::: DATA FOR THIS EXERCISE :::

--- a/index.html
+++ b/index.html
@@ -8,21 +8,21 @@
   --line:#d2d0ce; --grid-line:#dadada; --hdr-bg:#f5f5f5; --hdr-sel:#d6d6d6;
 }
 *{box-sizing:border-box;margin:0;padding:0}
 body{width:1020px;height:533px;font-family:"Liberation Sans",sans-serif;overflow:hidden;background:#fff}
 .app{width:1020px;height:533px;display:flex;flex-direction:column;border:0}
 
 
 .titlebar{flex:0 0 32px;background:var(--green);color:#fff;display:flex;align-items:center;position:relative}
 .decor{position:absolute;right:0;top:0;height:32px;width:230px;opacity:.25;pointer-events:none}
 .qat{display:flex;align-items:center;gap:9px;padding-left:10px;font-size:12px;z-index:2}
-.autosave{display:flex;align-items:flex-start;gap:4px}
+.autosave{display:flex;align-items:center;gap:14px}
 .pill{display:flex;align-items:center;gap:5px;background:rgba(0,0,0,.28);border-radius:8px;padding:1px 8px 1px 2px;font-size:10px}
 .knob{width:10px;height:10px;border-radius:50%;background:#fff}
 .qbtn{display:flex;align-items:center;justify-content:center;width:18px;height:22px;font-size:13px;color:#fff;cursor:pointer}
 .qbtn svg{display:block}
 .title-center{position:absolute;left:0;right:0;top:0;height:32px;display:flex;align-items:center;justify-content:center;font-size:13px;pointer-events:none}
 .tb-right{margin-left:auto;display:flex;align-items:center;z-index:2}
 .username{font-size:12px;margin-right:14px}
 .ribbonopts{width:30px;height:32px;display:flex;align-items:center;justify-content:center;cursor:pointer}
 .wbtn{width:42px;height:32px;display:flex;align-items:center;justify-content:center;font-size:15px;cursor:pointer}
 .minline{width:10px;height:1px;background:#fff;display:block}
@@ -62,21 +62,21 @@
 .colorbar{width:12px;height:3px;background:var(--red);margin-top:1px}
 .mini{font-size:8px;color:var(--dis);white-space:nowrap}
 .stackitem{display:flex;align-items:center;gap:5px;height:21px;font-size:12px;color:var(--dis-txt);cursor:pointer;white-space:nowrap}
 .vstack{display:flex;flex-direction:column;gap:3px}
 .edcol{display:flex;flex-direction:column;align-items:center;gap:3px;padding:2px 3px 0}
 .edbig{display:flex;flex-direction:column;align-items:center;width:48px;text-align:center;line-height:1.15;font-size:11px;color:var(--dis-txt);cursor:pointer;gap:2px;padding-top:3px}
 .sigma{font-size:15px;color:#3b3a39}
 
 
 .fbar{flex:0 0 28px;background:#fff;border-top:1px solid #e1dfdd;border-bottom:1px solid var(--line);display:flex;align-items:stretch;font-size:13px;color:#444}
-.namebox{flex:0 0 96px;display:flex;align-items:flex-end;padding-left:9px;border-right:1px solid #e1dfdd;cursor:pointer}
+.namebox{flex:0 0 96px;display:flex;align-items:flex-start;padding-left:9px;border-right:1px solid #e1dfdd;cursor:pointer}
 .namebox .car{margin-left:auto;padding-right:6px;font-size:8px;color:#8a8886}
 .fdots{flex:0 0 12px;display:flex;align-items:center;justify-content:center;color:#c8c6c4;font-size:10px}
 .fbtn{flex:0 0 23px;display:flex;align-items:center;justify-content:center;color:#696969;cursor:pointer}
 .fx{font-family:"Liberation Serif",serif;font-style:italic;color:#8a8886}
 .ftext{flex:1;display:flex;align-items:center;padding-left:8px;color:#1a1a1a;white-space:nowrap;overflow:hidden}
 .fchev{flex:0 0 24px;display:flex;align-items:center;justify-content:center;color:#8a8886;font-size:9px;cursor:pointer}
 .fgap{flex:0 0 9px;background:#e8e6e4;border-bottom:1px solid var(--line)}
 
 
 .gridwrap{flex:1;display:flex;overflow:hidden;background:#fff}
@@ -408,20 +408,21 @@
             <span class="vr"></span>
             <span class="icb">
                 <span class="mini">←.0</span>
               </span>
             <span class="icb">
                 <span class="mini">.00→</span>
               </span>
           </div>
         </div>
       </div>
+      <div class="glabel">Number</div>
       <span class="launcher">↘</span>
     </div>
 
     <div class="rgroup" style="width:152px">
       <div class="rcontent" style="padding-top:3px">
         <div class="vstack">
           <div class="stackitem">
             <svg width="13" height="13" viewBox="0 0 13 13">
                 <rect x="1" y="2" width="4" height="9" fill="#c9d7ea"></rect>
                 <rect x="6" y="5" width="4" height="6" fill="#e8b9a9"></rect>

:::
::: DATA FOR THIS EXERCISE :::

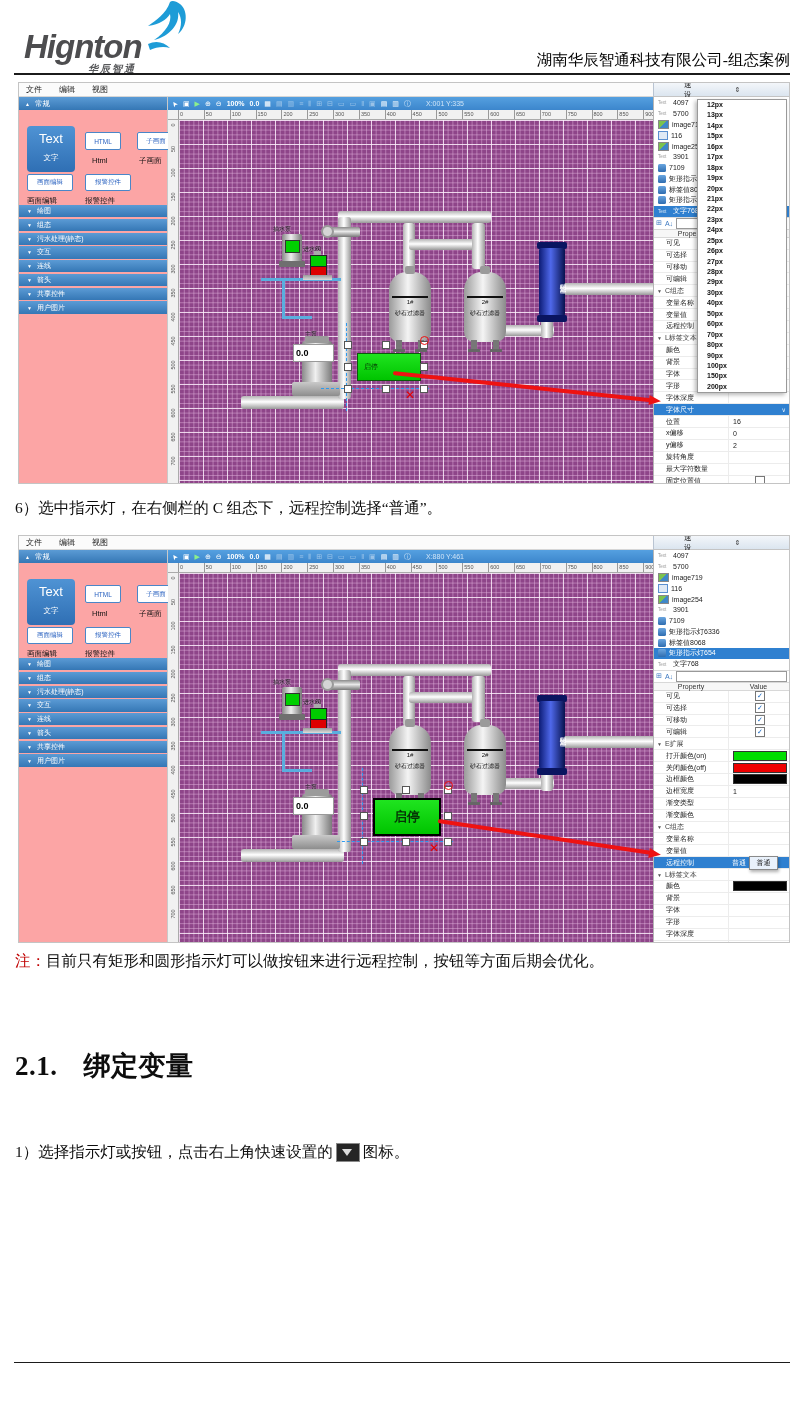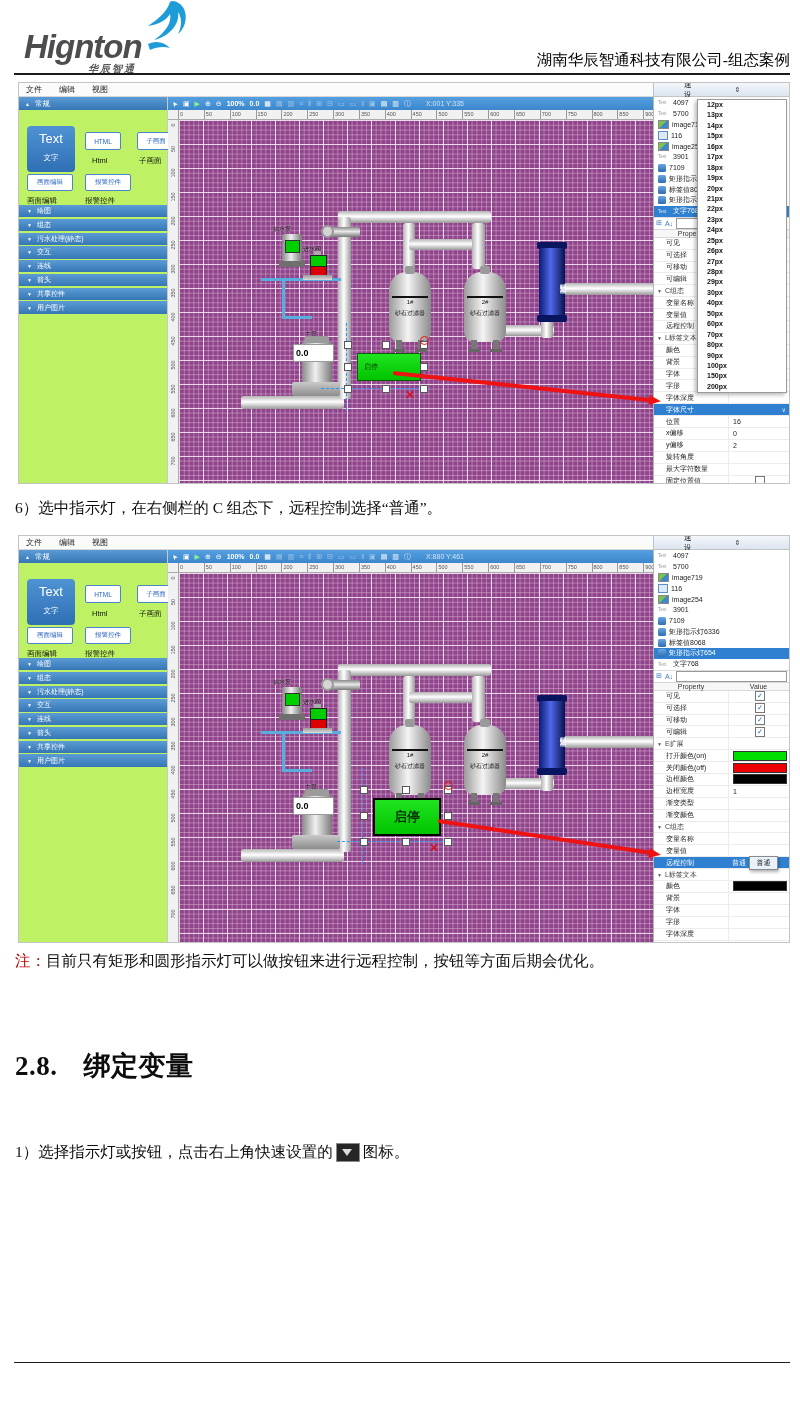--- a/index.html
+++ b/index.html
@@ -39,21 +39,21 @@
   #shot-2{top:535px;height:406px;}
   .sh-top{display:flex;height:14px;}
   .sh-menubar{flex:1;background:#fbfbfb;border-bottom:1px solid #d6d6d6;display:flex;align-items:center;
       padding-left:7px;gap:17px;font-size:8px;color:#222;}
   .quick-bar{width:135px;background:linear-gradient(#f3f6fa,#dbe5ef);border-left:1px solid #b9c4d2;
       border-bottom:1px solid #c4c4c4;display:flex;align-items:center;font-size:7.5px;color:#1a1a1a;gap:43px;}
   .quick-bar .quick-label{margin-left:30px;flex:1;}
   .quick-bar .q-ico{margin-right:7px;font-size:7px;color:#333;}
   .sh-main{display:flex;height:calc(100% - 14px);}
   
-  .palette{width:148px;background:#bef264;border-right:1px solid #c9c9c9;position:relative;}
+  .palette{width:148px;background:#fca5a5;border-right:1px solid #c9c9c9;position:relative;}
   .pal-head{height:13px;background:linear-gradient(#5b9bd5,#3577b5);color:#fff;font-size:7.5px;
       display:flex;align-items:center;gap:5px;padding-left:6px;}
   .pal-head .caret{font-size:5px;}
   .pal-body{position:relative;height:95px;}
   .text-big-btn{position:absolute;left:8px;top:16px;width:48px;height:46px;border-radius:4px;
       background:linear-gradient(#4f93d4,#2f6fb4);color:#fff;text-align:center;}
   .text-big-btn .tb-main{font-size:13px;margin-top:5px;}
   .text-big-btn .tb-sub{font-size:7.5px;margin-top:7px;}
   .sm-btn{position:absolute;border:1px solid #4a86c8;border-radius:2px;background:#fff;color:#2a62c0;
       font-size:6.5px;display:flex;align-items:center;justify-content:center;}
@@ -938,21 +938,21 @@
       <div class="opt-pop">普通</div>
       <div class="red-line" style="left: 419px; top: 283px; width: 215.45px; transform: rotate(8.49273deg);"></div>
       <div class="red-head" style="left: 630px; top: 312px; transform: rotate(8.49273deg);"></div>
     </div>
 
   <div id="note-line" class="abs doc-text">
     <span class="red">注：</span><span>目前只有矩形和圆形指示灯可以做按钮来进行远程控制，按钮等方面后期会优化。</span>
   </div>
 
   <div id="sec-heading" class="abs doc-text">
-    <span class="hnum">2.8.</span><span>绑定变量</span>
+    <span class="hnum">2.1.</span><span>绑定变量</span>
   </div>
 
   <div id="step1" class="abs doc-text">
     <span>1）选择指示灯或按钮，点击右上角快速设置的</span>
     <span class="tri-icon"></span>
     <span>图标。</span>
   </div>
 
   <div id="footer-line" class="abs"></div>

:::

• _WHAT IS REQUIRED_
If a line in the records holds the word "serif", count it, then give only the total.

• _REPLY_
2